A normal "missing" poster has a stated or unstated action to "call the police" if you see the missing person. Their purpose is to *find* the missing person. That is definitely not the purpose of the kidnapped posters. An equivalent would be putting up "Bombed and Missing" posters of innocent Gazan kids. That would obviously be a political statement too.
I don't think I support tearing them down, but there's are reasonable reason to dislike posters with a one-way, pro-Israel political message right now, and it doesn't require anti-semitism or a jejune oppression hierarchy.
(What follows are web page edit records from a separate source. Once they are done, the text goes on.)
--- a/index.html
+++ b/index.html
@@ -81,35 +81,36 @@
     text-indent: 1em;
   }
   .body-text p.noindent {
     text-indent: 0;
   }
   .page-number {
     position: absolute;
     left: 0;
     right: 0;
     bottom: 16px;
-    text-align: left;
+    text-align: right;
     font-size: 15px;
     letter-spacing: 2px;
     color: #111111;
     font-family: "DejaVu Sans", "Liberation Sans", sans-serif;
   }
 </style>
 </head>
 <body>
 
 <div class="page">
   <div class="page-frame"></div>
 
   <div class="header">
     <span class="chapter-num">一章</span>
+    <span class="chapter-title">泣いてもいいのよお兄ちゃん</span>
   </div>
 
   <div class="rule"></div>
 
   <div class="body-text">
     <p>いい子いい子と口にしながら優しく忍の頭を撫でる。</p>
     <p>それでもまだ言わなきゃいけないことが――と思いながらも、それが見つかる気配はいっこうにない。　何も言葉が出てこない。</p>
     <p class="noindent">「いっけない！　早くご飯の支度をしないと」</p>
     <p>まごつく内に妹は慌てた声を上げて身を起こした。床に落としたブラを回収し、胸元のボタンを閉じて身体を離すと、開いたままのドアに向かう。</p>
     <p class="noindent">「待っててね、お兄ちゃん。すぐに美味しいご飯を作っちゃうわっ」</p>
Amen Josh. I was just talking to my liberal Colorado living, ski instructor brother. He’s not on board with all this, and wants the party to move to the center. I was kinda surprised, but relieved. It’s backfiring.
To cite John Adams, facts are stubborn things. If they are going to be displaced by "narratives" we are in for major trouble. We have to revive the concept of taking personal responsibility for what we dish out. At age 82, I remember hearing many decades ago the concept how would you like to see what you are about to say or do reported above the fold on the front page of the New York Times? I took it seriously, and on a number of occasions it kept me from saying things or taking actions that I would later regret. Often, I recognized afterward that my initial instinct was either mis-informed or making much ado about very little. Did this inhibit my behavior? Not in any instance I can recall as consequential. Does this paint me as a sage? No, I think it just paints me as normal.
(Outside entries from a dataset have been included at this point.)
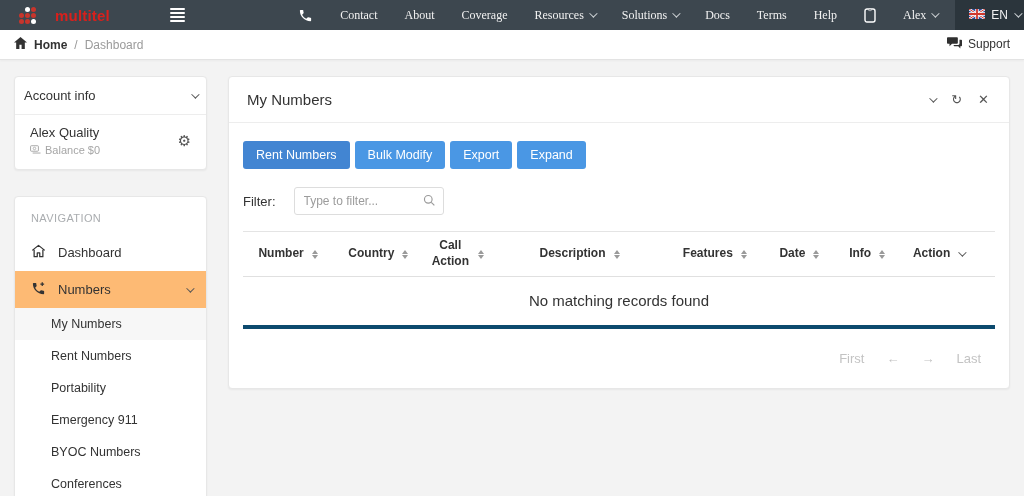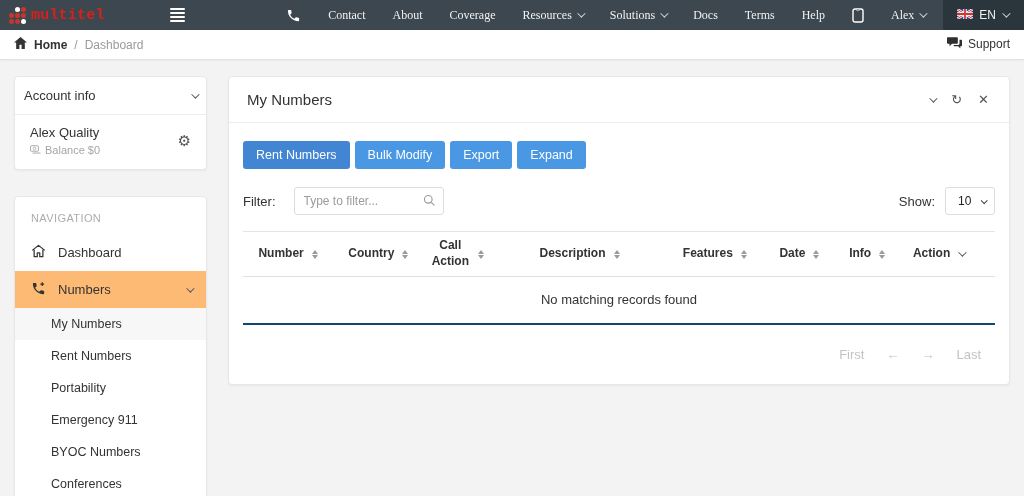--- a/index.html
+++ b/index.html
@@ -1,33 +1,33 @@
 <!DOCTYPE html>
 <html><head>
 <meta charset="utf-8">
 <style>
   * { margin:0; padding:0; box-sizing:border-box; }
   html,body { width:1024px; height:496px; overflow:hidden; }
   body { font-family:"Liberation Sans", sans-serif; background:#f3f3f3; color:#333; }
 
   
   .topnav { height:30px; background:#3d474f; display:flex; align-items:center; color:#f2f2f2; font-size:12px; }
-  .logo { display:flex; align-items:center; gap:5px; padding-left:9px; width:170px;font-family:Liberation Mono, monospace; }
+  .logo { display:flex; align-items:center; gap:19px; padding-left:19px; width:170px; }
   .logo-dots { display:grid; grid-template-columns:repeat(3,5px); grid-auto-rows:5px; gap:1px; }
   .dot { width:5px; height:5px; border-radius:50%; background:#c8352c; }
   .dot.white { background:#fff; }
   .dot.empty { background:transparent; }
   .logo-text { color:#d8201c; font-weight:bold; font-size:15px; letter-spacing:.2px; }
   .hamburger { display:flex; flex-direction:column; gap:2px; cursor:pointer; }
   .hamburger span { display:block; width:15px; height:2px; background:#fff; border-radius:1px; }
   .nav-links { margin-left:auto; display:flex; align-items:center; gap:27px; padding-right:18px; }
   .nav-link { display:flex; align-items:center; gap:5px; cursor:pointer; white-space:nowrap;font-family:Liberation Serif, serif; }
   .chev { display:inline-block; width:6px; height:6px; border-right:1.5px solid currentColor; border-bottom:1.5px solid currentColor; transform:rotate(45deg) translateY(-2px); }
   .chev-lite { color:#cfd4d7; }
-  .lang-block { height:30px; background:#2b353c; display:flex; align-items:center; gap:6px; padding:0 16px 0 14px; cursor:pointer; }
+  .lang-block { height:30px; background:#2b353c; display:flex; align-items:center; gap:6px; padding:0 4px 0 14px; cursor:pointer; }
   .navicon { display:flex; align-items:center; }
 
   
   .breadcrumb-bar { height:30px; background:#fff; border-bottom:1px solid #e3e3e3; display:flex; align-items:center; padding:8px 14px; font-size:12px; box-shadow:0 1px 2px rgba(0,0,0,.04); }
   .crumb { display:flex; align-items:center; gap:7px; }
   .crumb-home { color:#333; font-weight:bold; cursor:pointer; }
   .crumb-sep { color:#999; }
   .crumb-current { color:#9a9a9a; }
   .support { margin-left:auto; display:flex; align-items:flex-start; gap:6px; font-size:12px; color:#333; cursor:pointer; }
 
@@ -73,21 +73,21 @@
   .show-wrap { margin-left:auto; display:flex; align-items:center; gap:10px; }
   .select-box { width:50px; height:28px; border:1px solid #ddd; border-radius:3px; display:flex; align-items:center; justify-content:space-between; padding:0 8px 0 12px; font-size:12px; cursor:pointer; color:#222; }
 
   .table { margin-top:16px; }
   .thead { display:flex; align-items:center; border-top:1px solid #e4e4e4; border-bottom:1px solid #e0e0e0; min-height:46px; }
   .th { display:flex; align-items:center; justify-content:center; gap:8px; font-size:12px; font-weight:bold; color:#333; text-align:center; padding:6px 2px; line-height:1.3; }
   .sorter { display:flex; flex-direction:column; gap:1px; cursor:pointer; }
   .sorter .up { width:0; height:0; border-left:3.5px solid transparent; border-right:3.5px solid transparent; border-bottom:4px solid #9a9a9a; }
   .sorter .dn { width:0; height:0; border-left:3.5px solid transparent; border-right:3.5px solid transparent; border-top:4px solid #9a9a9a; }
   .c0{width:12%} .c1{width:12%} .c2{width:9%} .c3{width:23.5%} .c4{width:12.5%} .c5{width:10%} .c6{width:8%} .c7{width:11%}
-  .empty-row { text-align:center; font-size:13px; color:#333; padding:15px 0 16px 0; border-bottom:2px solid #0c4a6e; }
+  .empty-row { text-align:center; font-size:15px; color:#333; padding:15px 0 16px 0; border-bottom:4px solid #0c4a6e; }
 
   .pagination { display:flex; justify-content:flex-end; align-items:center; gap:22px; padding:22px 14px 22px 0; color:#c3c3c3; font-size:13px; }
   .page-link { cursor:default; }
 </style>
 </head>
 <body>
 
 <div class="topnav">
   <div class="logo">
     <span class="logo-dots">
@@ -254,27 +254,20 @@
         <span class="filter-label">Filter:</span>
         <span class="filter-box">
           <input class="filter-input" placeholder="Type to filter..." style="">
           <span class="search-ic">
             <svg width="13" height="13" viewBox="0 0 16 16">
                 <circle cx="6.5" cy="6.5" r="4.7" fill="none" stroke="#999" stroke-width="1.4"></circle>
                 <path d="M10.2 10.2 L14 14" stroke="#999" stroke-width="1.4"></path>
               </svg>
           </span>
         </span>
-        <span class="show-wrap">
-          <span>Show:</span>
-          <span class="select-box">
-            <span>10</span>
-            <i class="chev" style="color:#444; transform:rotate(45deg) translateY(-1px); width:5px; height:5px;"></i>
-          </span>
-        </span>
       </div>
 
       <div class="table">
         <div class="thead">
           <div class="th c0">
               <span>Number</span>
               <span class="sorter">
                 <span class="up"></span>
                 <span class="dn"></span>
               </span>

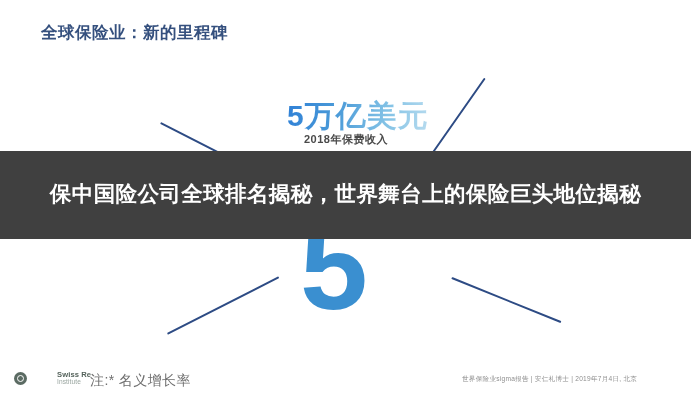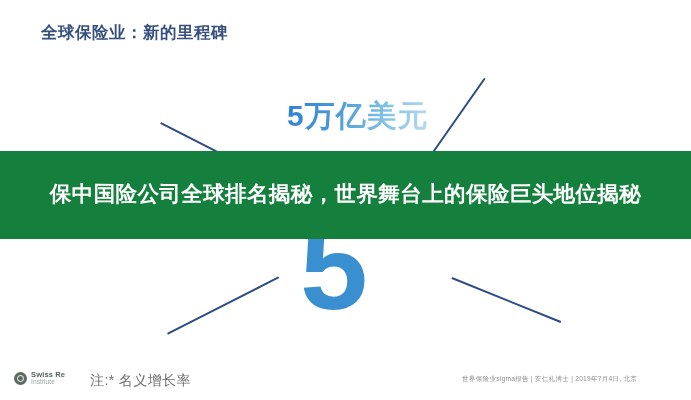--- a/index.html
+++ b/index.html
@@ -158,21 +158,21 @@
     content: "";
     position: absolute;
     left: 3px;
     top: 3px;
     width: 7px;
     height: 7px;
     border-radius: 50%;
     border: 1.2px solid #ffffff;
     box-sizing: border-box;
   }
-  .logo-words { line-height: 1.05; }
+  .logo-words { line-height: 1.05; margin-left: 26px; }
   .logo-name {
     font-size: 7.6px;
     font-weight: bold;
     color: #54625b;
     letter-spacing: 0.1px;
     display: block;
   }
   .logo-sub {
     font-size: 6.6px;
     color: #9aa6a0;
@@ -180,21 +180,21 @@
     display: block;
   }
 
   
   .caption-band {
     position: absolute;
     left: 0;
     right: 0;
     top: 151px;
     height: 88px;
-    background: #15803d;
+    background: #404040;
     z-index: 5;
     display: flex;
     align-items: center;
     justify-content: center;
     padding: 0 18px;
     box-sizing: border-box;
   }
   .caption-text {
     font-size: 21.5px;
     font-weight: bold;
@@ -208,20 +208,21 @@
 <body>
 
 <div id="stage">
 
   <div class="slide-art">
 
     <div class="slide-title">全球保险业：新的里程碑</div>
 
     <div class="headline-amount">5万亿美元</div>
 
+    <div class="headline-sub">2018年保费收入</div>
 
     <div class="giant-five">5</div>
 
     <div class="conn conn-tl"></div>
     <div class="conn conn-bl"></div>
     <div class="conn conn-tr"></div>
     <div class="conn conn-br"></div>
 
     <div class="stat stat-left">
       <span class="stat-prefix">下一个5年:</span><span class="stat-value">5%</span><span class="stat-suffix">的增长率</span>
Ah, the pet victim protection mentality strikes again.
Leftists have an impossible time admitting that sometimes “oppressed” people and groups bring disdain upon themselves and are unworthy of protection. Social peace is achieved when such people/groups and their defenders are suppressed by society and are too afraid to engage in antisocial behavior.
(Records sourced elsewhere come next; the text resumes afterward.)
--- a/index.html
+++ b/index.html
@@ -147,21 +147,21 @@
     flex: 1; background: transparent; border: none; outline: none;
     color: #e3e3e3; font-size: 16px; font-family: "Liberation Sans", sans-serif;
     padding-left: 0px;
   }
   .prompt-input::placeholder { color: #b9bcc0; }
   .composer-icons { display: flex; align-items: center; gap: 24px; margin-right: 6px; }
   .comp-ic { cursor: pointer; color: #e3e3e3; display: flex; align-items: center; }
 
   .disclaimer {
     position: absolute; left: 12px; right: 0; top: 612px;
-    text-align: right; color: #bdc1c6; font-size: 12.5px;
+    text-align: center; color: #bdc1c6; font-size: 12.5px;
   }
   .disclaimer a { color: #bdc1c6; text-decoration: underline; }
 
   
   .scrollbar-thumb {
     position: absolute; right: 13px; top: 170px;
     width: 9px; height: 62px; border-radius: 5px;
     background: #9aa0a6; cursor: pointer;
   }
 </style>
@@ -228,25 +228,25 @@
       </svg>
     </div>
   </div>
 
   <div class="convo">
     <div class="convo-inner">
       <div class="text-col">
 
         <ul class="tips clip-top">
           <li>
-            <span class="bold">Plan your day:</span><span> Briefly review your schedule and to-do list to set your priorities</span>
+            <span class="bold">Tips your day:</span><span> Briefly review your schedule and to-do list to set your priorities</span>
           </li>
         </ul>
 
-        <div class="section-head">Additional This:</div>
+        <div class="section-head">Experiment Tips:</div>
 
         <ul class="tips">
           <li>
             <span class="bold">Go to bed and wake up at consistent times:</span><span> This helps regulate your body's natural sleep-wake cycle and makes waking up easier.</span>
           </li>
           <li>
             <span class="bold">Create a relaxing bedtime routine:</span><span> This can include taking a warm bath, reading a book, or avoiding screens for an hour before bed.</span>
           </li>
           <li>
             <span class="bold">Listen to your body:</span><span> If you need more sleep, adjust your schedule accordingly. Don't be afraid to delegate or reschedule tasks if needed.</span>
I think this stuff is making some American Jewish people frame things weirdly as well. My kid is a half Jewish college student in San Francisco and he was not a fan of his peers who were posting “from the river to the sea” but he was also a little skeptical of his fellow Jewish students who suddenly were expressing intense fears of antisemitism and suggesting that they were unsafe. He felt like many of them were a bit relieved to be able to claim victim/oppressed status and were also losing sight of reality. Not that there isn’t real antisemitism in the US but skeptical that leftist kids saying Free Palestine actually pose a risk of violence or persecution to Jewish students in San Francisco.
Excellent. This expresses my thoughts about identity politics exactly.
Thank you so much for this piece. As a liberal Jew, the last month has been the most politically alienated I’ve felt in my entire life. I’m now off social media because it’s become an absolute hellscape of reposts and infographics stating positions in absolute terms - anti-semitism (and Islamophobia) are rampant for sure, but I think the idea of perceived oppressed vs perceived oppressor is a very succinct way to summarize some of the dialogue on the left.
I’ve also seen a tendency for non-Jews to take a fringe-ish Jewish viewpoint / commentary (a Jewish Currents piece comes to mind that essentially said the terrorist attack was The Jews’ fault, and didn’t even mention Hamas once!) - is there any other religious minority that a “very liberal person” would do such a thing toward? As if to say, “I’m not Jewish, but here’s the way Jews should feel about this!”
Considering the history, complexity and nuance of such a delicate issue requires extensive research, conversation, and reflection - if someone isn’t willing to do this, I just wish they’d hold off from screaming / storying their views at the top of their lungs in a way that can incite aggression - it’s dangerous! And also undermines a lot of very important things that liberals are otherwise fighting for.